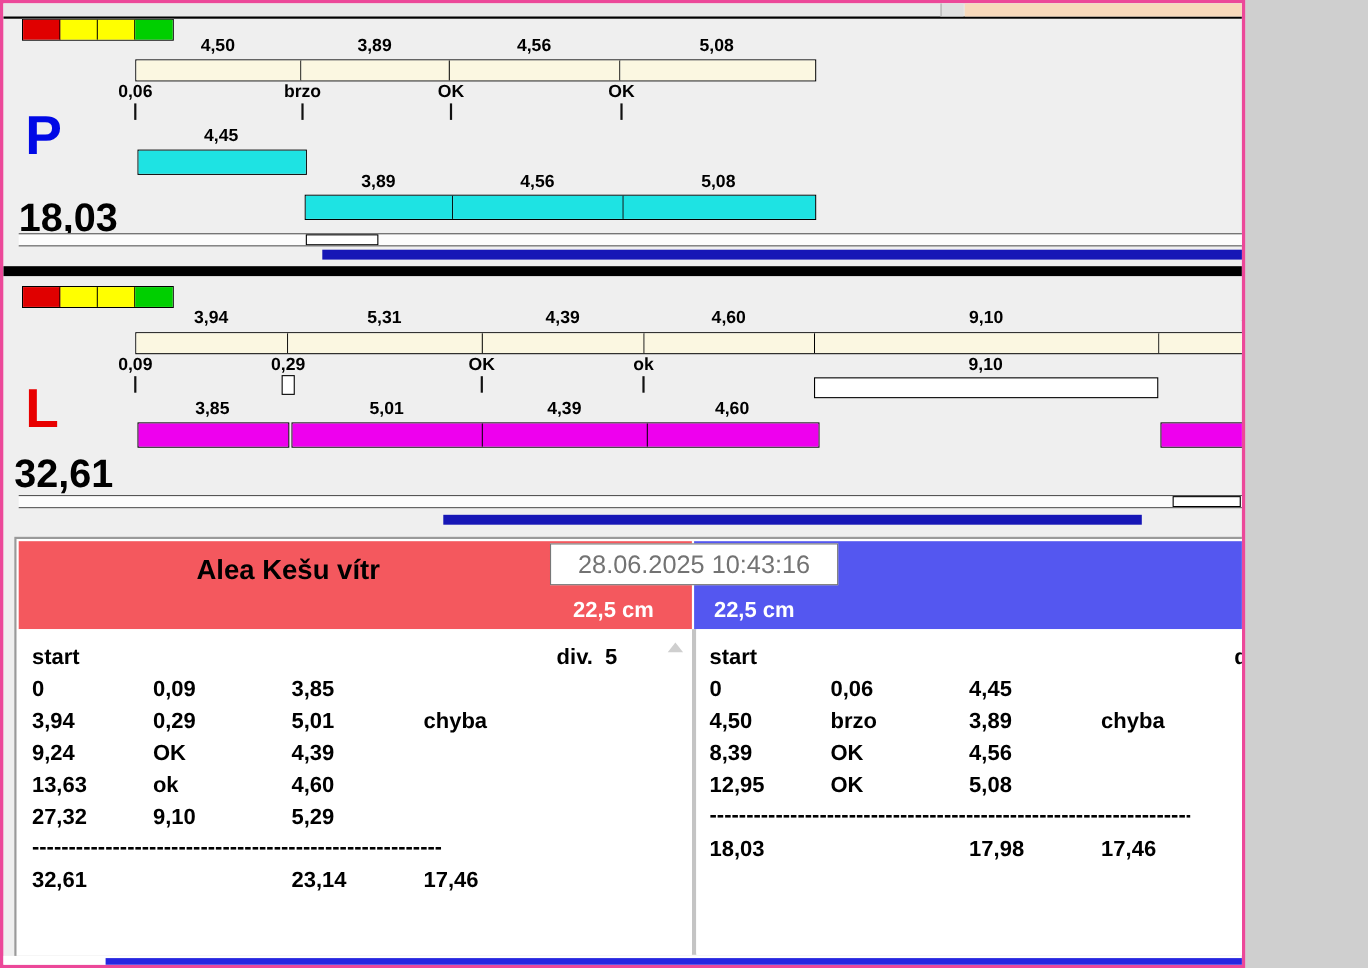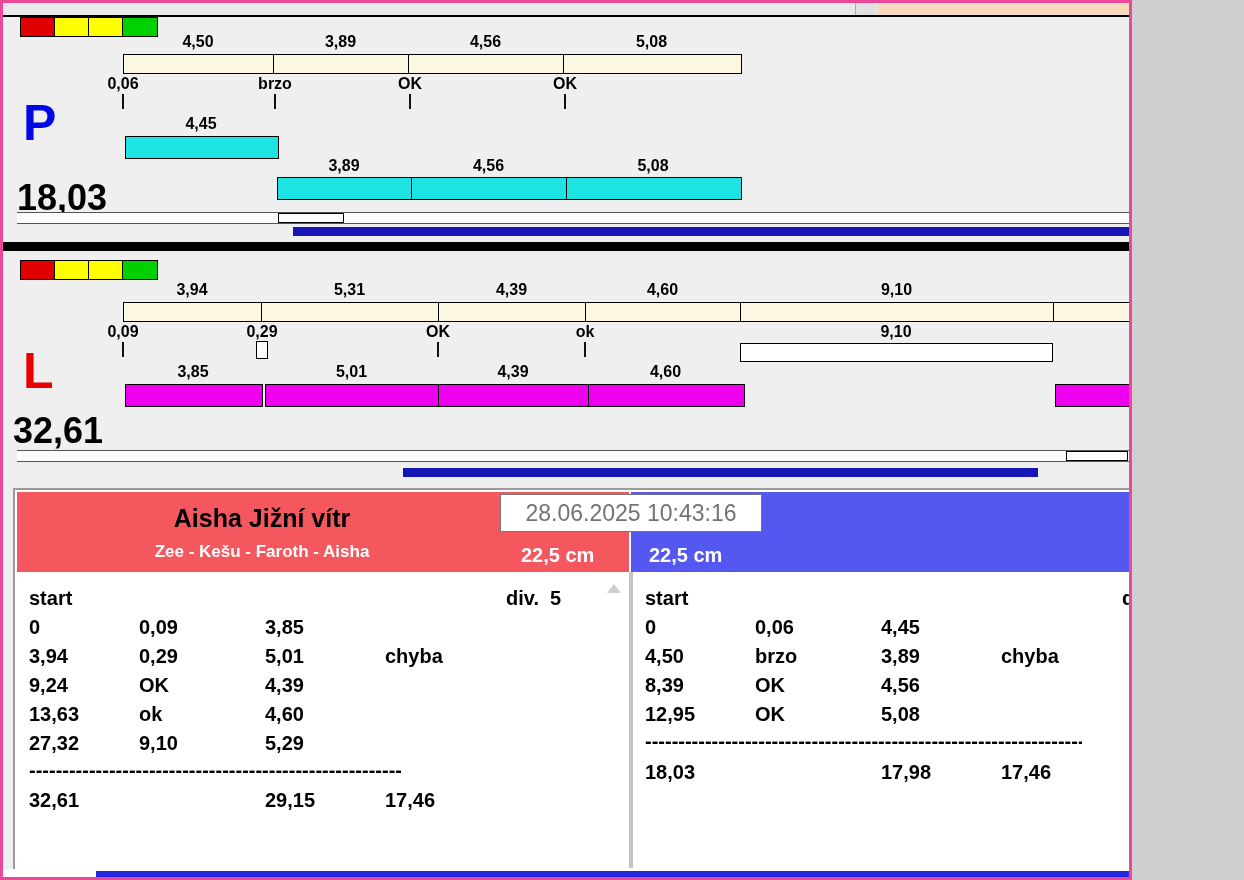--- a/index.html
+++ b/index.html
@@ -177,7 +177,7 @@
   <div class="group">
 
     <div class="hdr hdr-red" style="left:14px; top:489px; width:612px; height:80px;">
-      <div class="title" style="left:0; top:12px; width:490px;">Aisha Jižní vítr</div>
+      <div class="title" style="left:0; top:12px; width:490px;">Alea Kešu vítr</div>
       <div class="subtitle" style="left:0; top:50px; width:490px;">Zee - Kešu - Faroth - Aisha</div>
       <div class="size" style="left:504px; top:52px;">22,5 cm</div>
     </div>

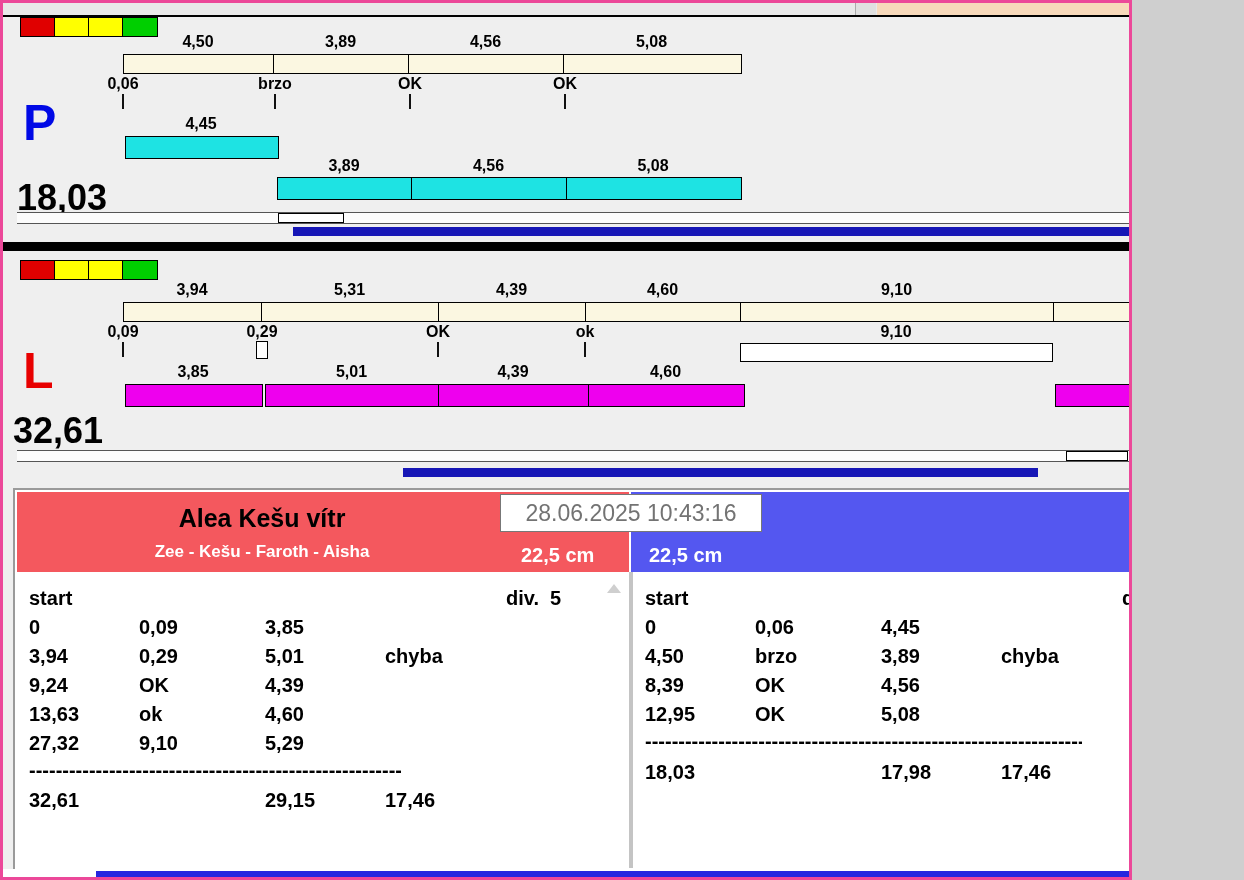--- a/index.html
+++ b/index.html
@@ -178,7 +178,6 @@
 
     <div class="hdr hdr-red" style="left:14px; top:489px; width:612px; height:80px;">
       <div class="title" style="left:0; top:12px; width:490px;">Alea Kešu vítr</div>
-      <div class="subtitle" style="left:0; top:50px; width:490px;">Zee - Kešu - Faroth - Aisha</div>
       <div class="size" style="left:504px; top:52px;">22,5 cm</div>
     </div>
 

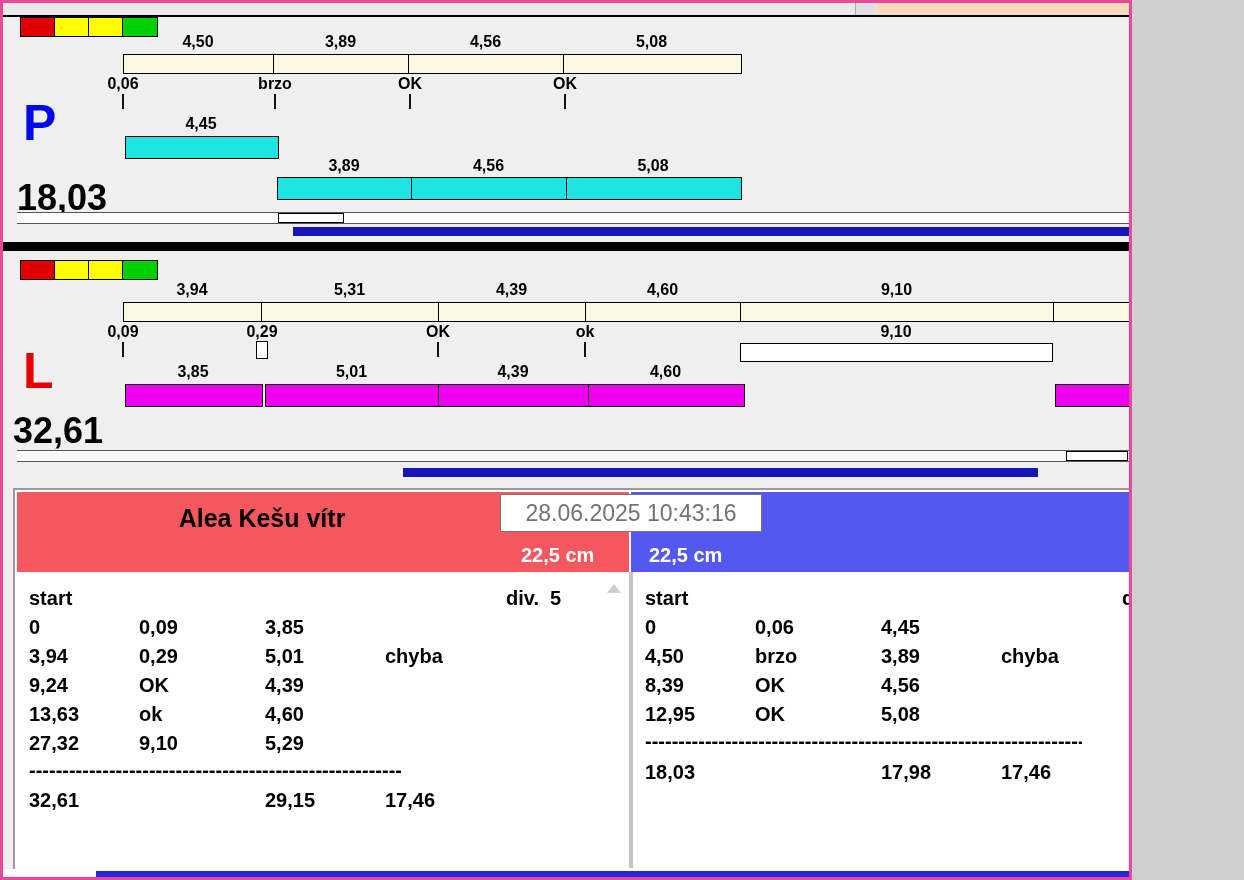--- a/index.html
+++ b/index.html
@@ -229,7 +229,7 @@
       </div>
       <div class="trow" style="top:214px;">
         <span class="tc" style="left:12px;">32,61</span>
-        <span class="tc" style="left:248px;">29,15</span>
+        <span class="tc" style="left:248px;">23,14</span>
         <span class="tc" style="left:368px;">17,46</span>
       </div>
       <div class="scroll-up" style="right:8px; top:12px;"></div>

**Goal of the exercise:**
From the entries above, copy every line containing the word "Aisha".

**Your response:**
-      <div class="title" style="left:0; top:12px; width:490px;">Aisha Jižní vítr</div>
       <div class="subtitle" style="left:0; top:50px; width:490px;">Zee - Kešu - Faroth - Aisha</div>
-      <div class="subtitle" style="left:0; top:50px; width:490px;">Zee - Kešu - Faroth - Aisha</div>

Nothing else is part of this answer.